Systematic Literature Review on the Use of Cluster Analysis in Software Design Activities
DOI:
https://doi.org/10.61467/2007.1558.2026.v17i2.1262Keywords:
Cluster Analysis, Unsupervised Machine Learning, Software Design, Systematic Literature Review, K-means, Empirical StudiesAbstract
Cluster analysis is an unsupervised machine learning approach that groups data into homogeneous categories without the need for predefined labels. Although it was not originally developed for software engineering, this technique has increasingly been applied to support various activities in the software design phase. However, information about its use remains scattered across different studies.
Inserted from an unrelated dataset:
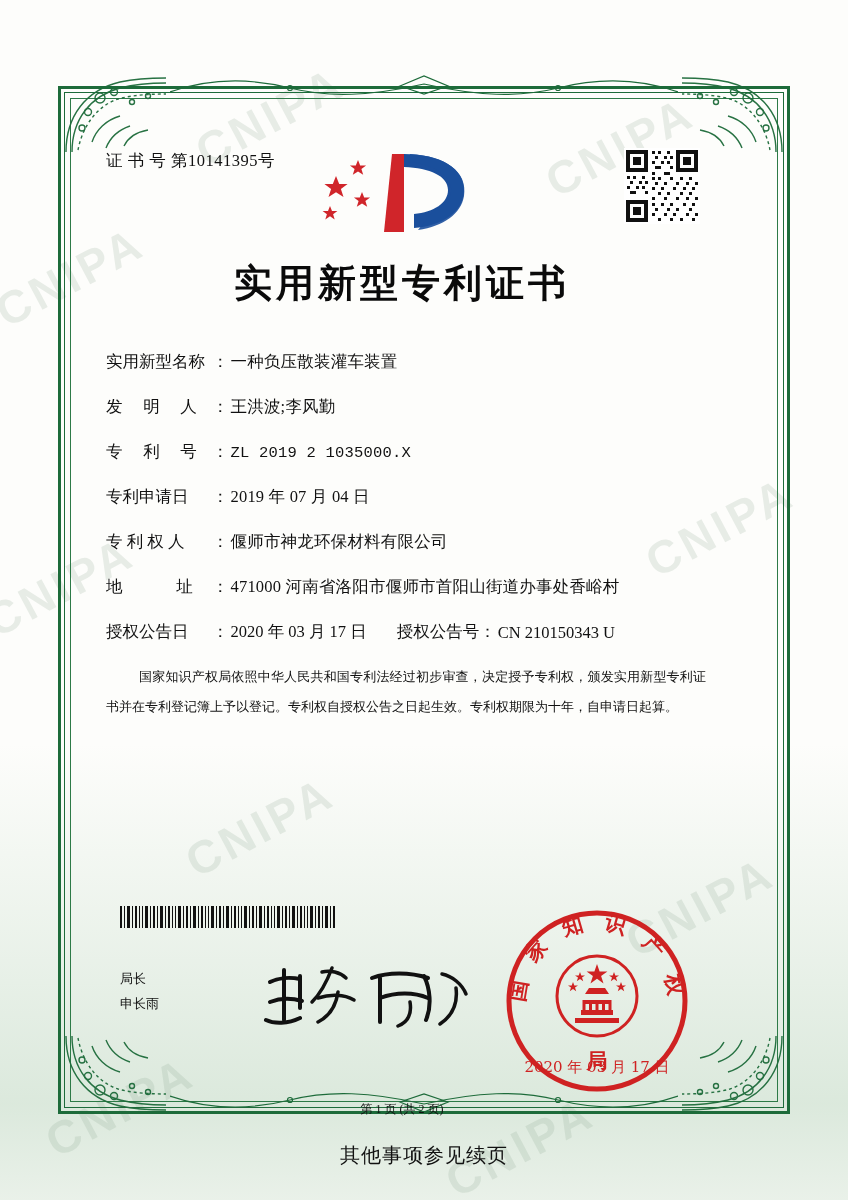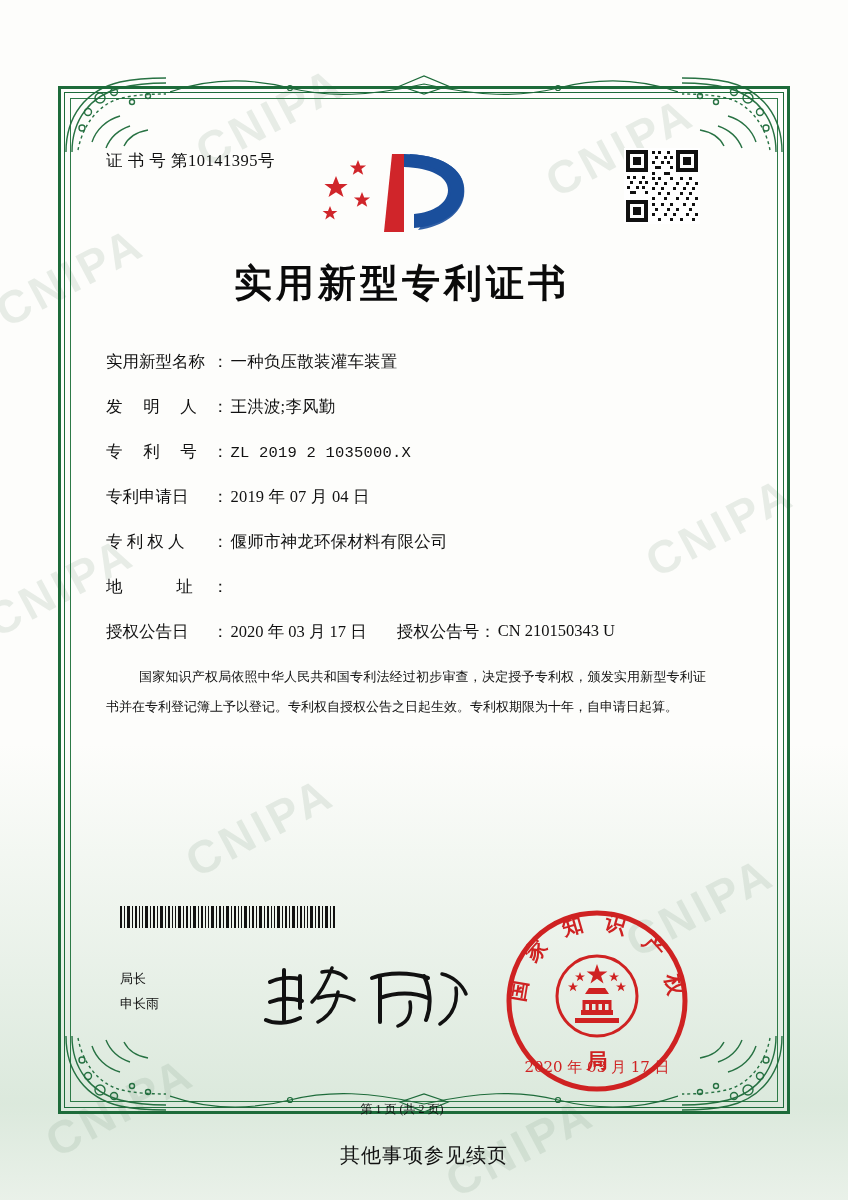"471000 河南省洛阳市偃师市首阳山街道办事处香峪村" span.field-value { html: none -> <span>471000 河南省洛阳市偃师市首阳山街道办事处香峪村</span> }
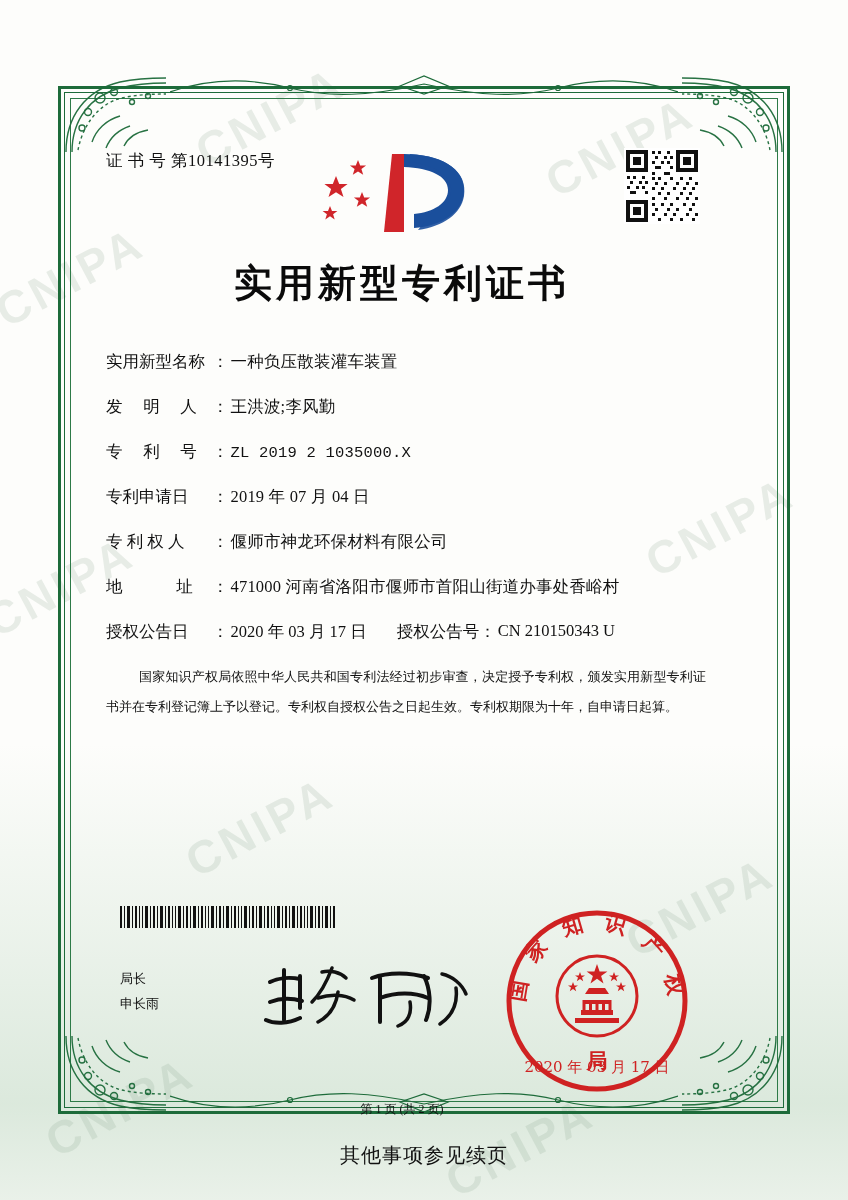"授权公告号" .dual-second { align-items: flex-start -> flex-end }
To address this gap, this work presents a systematic literature review synthesizing the state of the art on the application of cluster analysis in software design. Following a rigorous selection process, 14 primary studies published between 2019 and 2025 were identified from four digital libraries: IEEE Xplore, ACM Digital Library, Springer Link, and ScienceDirect. This review highlights the contexts in which clustering has been applied, emphasizing its predominant role in class decomposition tasks and the frequent adoption of the K-means algorithm, while also documenting the algorithms and tools used during design activities. Furthermore, the analysis discusses the benefits and challenges of adopting cluster analysis in this stage of development. The findings provide software engineering researchers and practitioners with a consolidated overview of the role of cluster analysis in software design, offering insights into its potential, limitations, and directions for future research and practice.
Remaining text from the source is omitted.